Fig. 2. Transdisciplinary Model of Health Decision-Making (TMHD): An Explanatory Model for the Decision to Start ART.

Integrating models of health behavior from multiple disciplines, the TMHD model is designed to capture the range of factors shaping the decision to start – or not to start ART – as elucidated by our systematic review of qualitative studies. The decision to start is shaped by (1) the costs and benefits of starting ART, (2) perceptions of those costs and benefits, and (3) the ability to translate intentions into action. The gray arrows indicate that interventions can be designed to modify different stages of this model.

Second, patients perceive their context, forming cognitive and affective appraisals of the costs and benefits of starting ART. They weigh perceived costs and benefits of starting treatment and consider their emotions around starting therapy. Based on these appraisals, patients form intentions to initiate or not to initiate ART.

Third, intentions to start ART may or may not translate into actually starting therapy based on the decision-making context (e.g., how the choice is framed, to what extent patients are encouraged to start, and testing and initiation procedures that remove opportunities for procrastination and support habbit formation). We hypothesize that influencing or intervening at each of these contextual, perceptual, or behavioral points is possible and can influence decisions to start ART when offered to eligible patients.

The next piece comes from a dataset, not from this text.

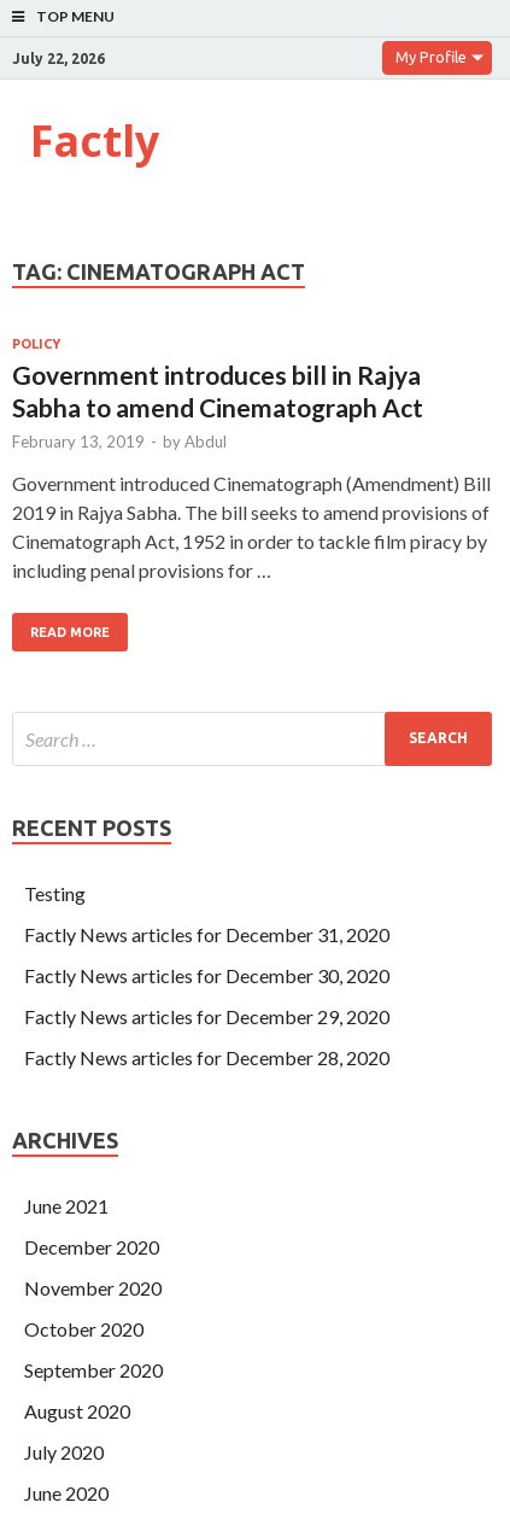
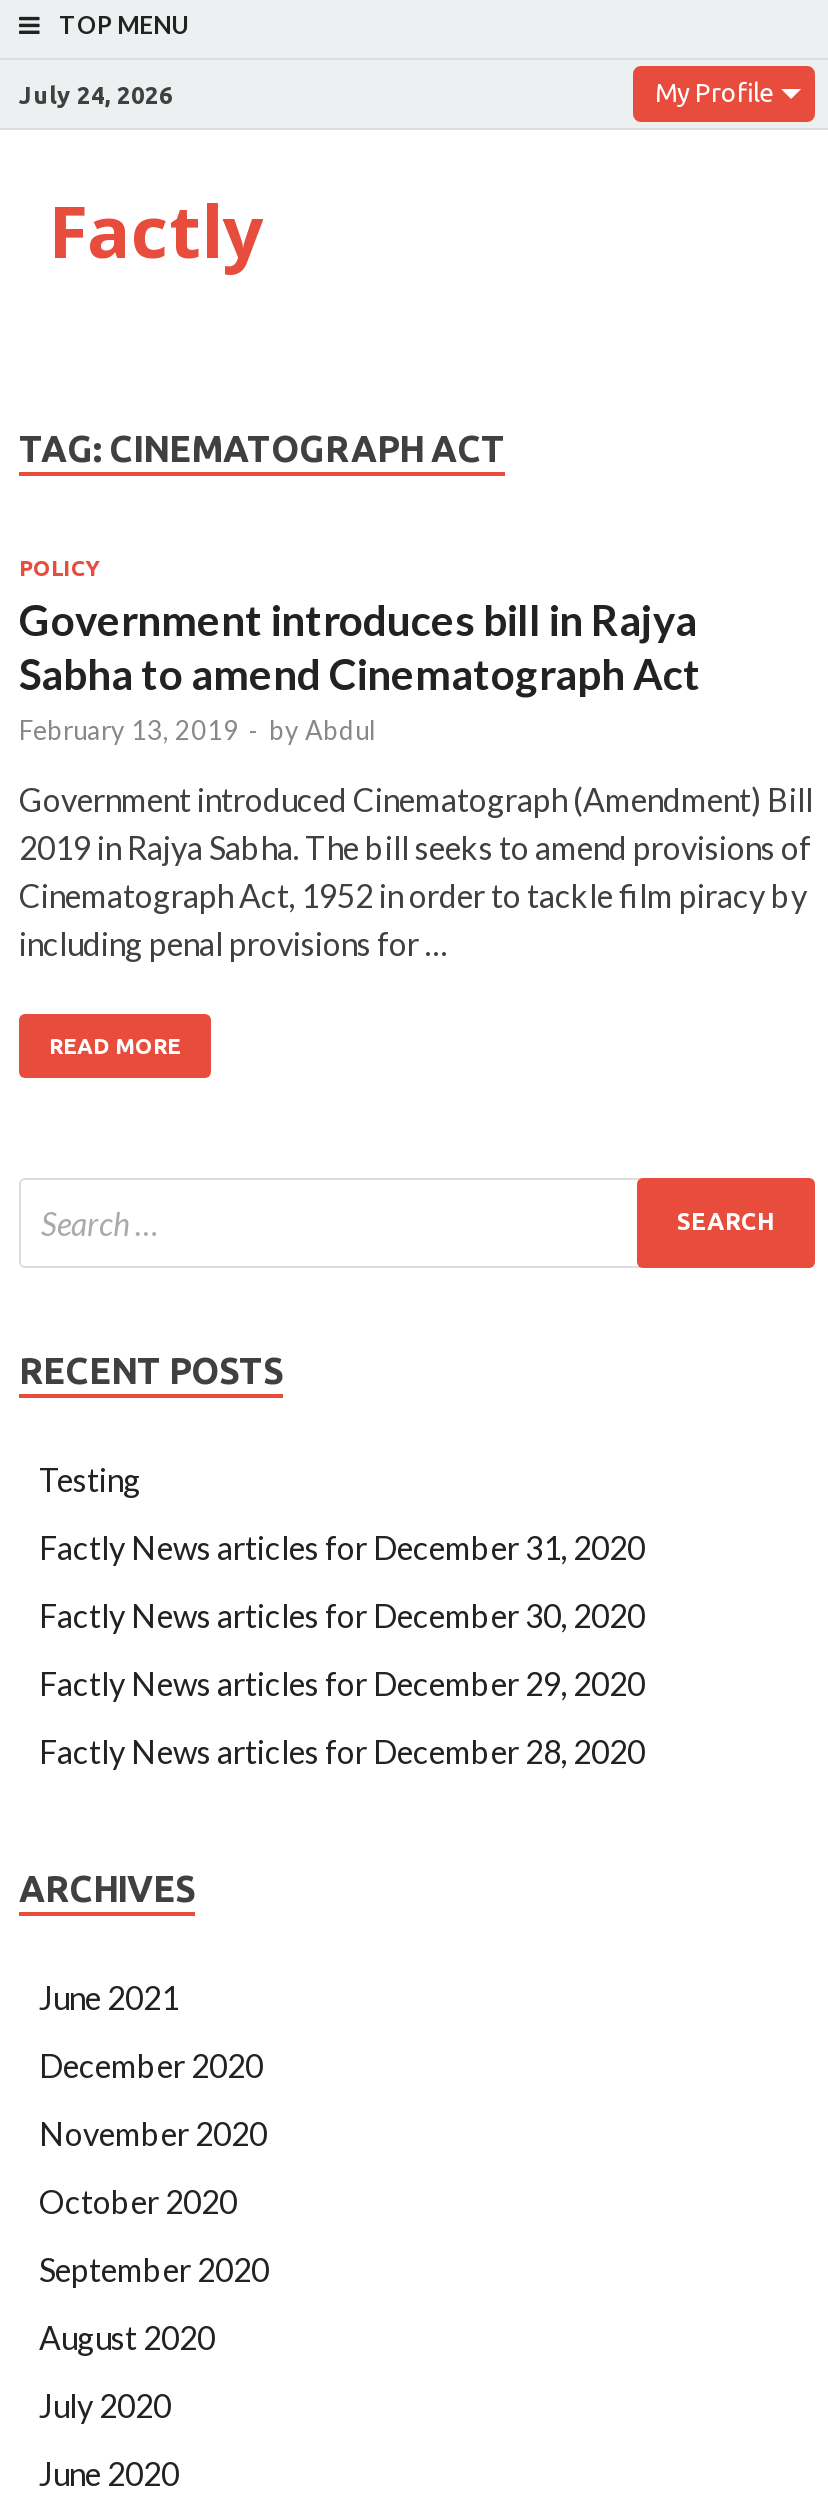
[12,50,105,66] July 22, 2026 -> [19,81,173,107] July 24, 2026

Our model integrates theory from multiple disciplines to capture different phases of the decision-making process. Following the Social-Ecological model, we situate individual decision-making within a context shaped by multi-level factors, which interact to determine the costs and benefits of starting ART (Reifsnider et al., 2005). As in the Affect-Behavior-Cognition (ABC) model of attitudes (Bakker et al., 2014; Hogg and Vaughan, 2005; Izard, 2010), individuals evaluate costs and benefits through both cognitive appraisals, which may or may not be rational (Kahneman, 2003), and affective appraisals which reflect the emotions (valence, arousal, and motivational intensity) elicited by the considered action. Following the Health Belief Model (Rosenstock, 1974), as well as standard microeconomic theory, individuals form behavioral intentions based on perceived costs and benefits of the action. Finally, following the Theory of Planned Behavior (Ajzen, 1985) as well as much literature in behavioral economics (Camerer et al., 2011; Kahneman, 2003), individuals must translate those intentions into action, a process that may be thwarted by obstacles related to objective circumstances (e.g., additional clinic visits) or human psychology (e.g., procrastination) and which may be facilitated by cues to action (Kaufman et al., 2014) or interventions to assist with behavioral planning and maintenance (Prochaska and Velicer, 1997). The TMHD thus integrates (1) context, (2) the formation of beliefs about that context, and (3) behavioral action on those beliefs, and illustrates how interventions could be implemented at each stage of this process. The three pillars of the TMHD integrate diverse research streams in sociology, health systems studies, neoclassical economics, behavioral economics, and psychology, offering a framework for how research in these disciplines can fit together to understand the upstream/downstream factors in health decision-making.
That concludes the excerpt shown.